Yes, that's the warping effect of the leftist parliamentary alignment. The alignment warps the position of the Green movement in the public mind because it confines Green political representation to the leftist Greens only. As you note, we agree this allows our leftist greenies to differentiate themselves from Labour, but do you not see the disenfranchisement it causes to the authentic Greens within the party? Those who self-identify as neither left nor right, I mean. Those who entered politics to represent the entire Green movement on an authentic basis.
I get the definite impression that you either don't believe people like me exist, or you don't believe the Green Party ought to represent us. It puzzles me. I empathise with the concern you expressed re going with the Nats, but I don't go along with your assumptions around doing so. For instance I can't currently think of any of our current policies that I'd support changing. The Political Compass website located me precisely in the center of the left-libertarian quadrant: the red dot showed up on my certificate printout right in the middle of Bernie Sanders' face. But values politics making me an archetypal leftist doesn't affect my choice to reject both left & right political alignments which has guided me continuously since 1971 (identity politics frame). It's identity politics which creates the political contexts for folks to work together for mutual benefits.
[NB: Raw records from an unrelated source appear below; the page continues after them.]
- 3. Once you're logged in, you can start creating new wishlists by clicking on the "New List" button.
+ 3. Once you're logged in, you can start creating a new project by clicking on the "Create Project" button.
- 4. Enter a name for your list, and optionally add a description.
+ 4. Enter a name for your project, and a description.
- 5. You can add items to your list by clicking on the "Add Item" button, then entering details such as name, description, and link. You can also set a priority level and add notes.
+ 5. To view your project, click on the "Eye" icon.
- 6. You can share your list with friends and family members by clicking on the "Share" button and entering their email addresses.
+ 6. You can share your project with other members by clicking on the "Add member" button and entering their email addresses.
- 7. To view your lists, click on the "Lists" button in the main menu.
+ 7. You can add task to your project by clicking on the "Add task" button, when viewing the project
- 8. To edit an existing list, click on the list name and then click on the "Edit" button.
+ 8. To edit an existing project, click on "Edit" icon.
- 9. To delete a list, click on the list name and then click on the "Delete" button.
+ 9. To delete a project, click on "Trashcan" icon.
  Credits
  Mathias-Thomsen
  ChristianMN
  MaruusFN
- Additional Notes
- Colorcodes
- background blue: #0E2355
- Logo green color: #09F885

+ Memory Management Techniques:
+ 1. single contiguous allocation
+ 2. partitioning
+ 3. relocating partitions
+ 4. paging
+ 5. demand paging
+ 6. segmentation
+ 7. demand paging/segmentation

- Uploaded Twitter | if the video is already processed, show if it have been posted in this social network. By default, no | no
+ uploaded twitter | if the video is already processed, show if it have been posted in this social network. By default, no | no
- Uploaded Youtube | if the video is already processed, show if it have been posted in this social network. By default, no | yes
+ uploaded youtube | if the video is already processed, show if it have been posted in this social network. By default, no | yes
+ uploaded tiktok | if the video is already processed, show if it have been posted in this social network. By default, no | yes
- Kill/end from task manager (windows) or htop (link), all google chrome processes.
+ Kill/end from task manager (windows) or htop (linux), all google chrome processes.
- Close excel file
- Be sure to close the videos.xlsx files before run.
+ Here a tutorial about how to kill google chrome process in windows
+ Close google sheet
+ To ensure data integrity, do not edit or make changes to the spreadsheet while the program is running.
Collaboration derives more from people identifying with each other than shared values. Have you operated as a political activist? If so, in what contexts? Participation often changes our views, I've found. Most blog commentators seem to lack practical political experience. When someone comments from both personal experience as well as a dispassionate observer's perspective, that combination of insider & outsider views conveys more helpful information to interested others...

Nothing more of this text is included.